JRS: In article <
[email protected]>,
dated Wed, 8 Jun 2005 12:07:30, seen in
Michael Winter said:
As I see it, that wasn't the issue at all, which was why I said you
weren't answering the question. I don't think the OP understood that the
Date constructor created a local-time Date object, which was why
Date.prototype.getUTCFullYear wasn't returning the year used in the
constructor.
That could be deceptive wording. Date Objects are fundamentally UTC
(valueOf() gives UTC ms); my belief is that they probably know nothing
of the corresponding local time, but know how to ask the OS or browser
when they need the information.
The constructor constructs an object with a UTC ms value, using
parameters in Local Time.
The Object has methods for returning information both in UTC and in
Local Time.
Note that my tests show that the UTC functions are substantially faster
than the non-UTC ones; so where the work is using "calendar time"
rather than "clock time" it may be worth using the UTC functions.
I wonder - if one constructs a current Date Object in the UK, where it
is now Summer, then sets the computer to Casablanca (where there is no
Summer Time), Detroit (where time is delayed) or Sydney, then uses the
UTC and civil methods on the Object, what does one see? Does the object
use the setting at the time of interrogation, or at the time of its
creation, or what? - with due consideration of the time the computer
actually shows.
ISTM that would be an interesting and potentially useless piece of
knowledge.
UT is different from UTC. Read the article again.

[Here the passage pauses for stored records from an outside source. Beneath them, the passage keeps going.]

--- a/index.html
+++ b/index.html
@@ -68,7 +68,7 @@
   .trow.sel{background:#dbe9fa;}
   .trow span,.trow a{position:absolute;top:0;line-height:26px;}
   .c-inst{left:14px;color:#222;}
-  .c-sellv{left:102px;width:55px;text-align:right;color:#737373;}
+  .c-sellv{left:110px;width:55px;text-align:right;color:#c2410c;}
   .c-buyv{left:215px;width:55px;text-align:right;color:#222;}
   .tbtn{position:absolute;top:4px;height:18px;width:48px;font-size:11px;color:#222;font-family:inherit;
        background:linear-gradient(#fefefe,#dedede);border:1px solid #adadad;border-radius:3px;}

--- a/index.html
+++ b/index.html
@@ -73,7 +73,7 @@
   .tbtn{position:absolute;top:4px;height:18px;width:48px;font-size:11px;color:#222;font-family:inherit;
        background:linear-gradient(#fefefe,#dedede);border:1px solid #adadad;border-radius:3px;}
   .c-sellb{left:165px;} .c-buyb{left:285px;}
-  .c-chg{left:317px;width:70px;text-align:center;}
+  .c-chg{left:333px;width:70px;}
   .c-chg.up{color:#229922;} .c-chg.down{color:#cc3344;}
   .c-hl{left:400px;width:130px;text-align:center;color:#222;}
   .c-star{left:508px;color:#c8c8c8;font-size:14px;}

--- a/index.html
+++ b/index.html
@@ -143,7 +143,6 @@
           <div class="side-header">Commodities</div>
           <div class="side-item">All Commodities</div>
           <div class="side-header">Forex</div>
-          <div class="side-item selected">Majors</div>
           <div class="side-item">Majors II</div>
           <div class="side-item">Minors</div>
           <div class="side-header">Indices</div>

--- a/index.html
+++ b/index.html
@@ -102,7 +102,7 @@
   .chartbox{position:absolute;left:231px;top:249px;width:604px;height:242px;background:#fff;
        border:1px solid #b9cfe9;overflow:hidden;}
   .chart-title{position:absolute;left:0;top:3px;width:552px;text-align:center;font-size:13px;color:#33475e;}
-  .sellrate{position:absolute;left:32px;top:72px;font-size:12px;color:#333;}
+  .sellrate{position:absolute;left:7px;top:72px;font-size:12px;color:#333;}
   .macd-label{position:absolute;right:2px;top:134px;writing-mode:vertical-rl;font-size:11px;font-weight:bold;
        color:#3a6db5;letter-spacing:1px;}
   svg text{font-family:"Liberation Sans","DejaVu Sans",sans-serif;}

Someone, IIRC, suggested that I might explain the exact difference
between time scales. I decline; but there are links on my site. Be
careful to trust only the sites of respected time-standards
organisations.
However, javascript does NOT use UTC, it only claims to. UTC has Leap
Seconds, and javascript does not.
The closest presently-defined time scale to the GMT of, say, AD 1950 is,
I've been told, UT. However, that looks like a typo for UTC.
I prefer to use, in javascript, the term GMT; except for special cases,
a small computer generally has a larger time error that the difference
between GMT ans any other "scientific" scale.
But be aware that GMT was different; before 1925, it started at the
following Noon (before mid-Oct 1805, RN time started the previous Noon).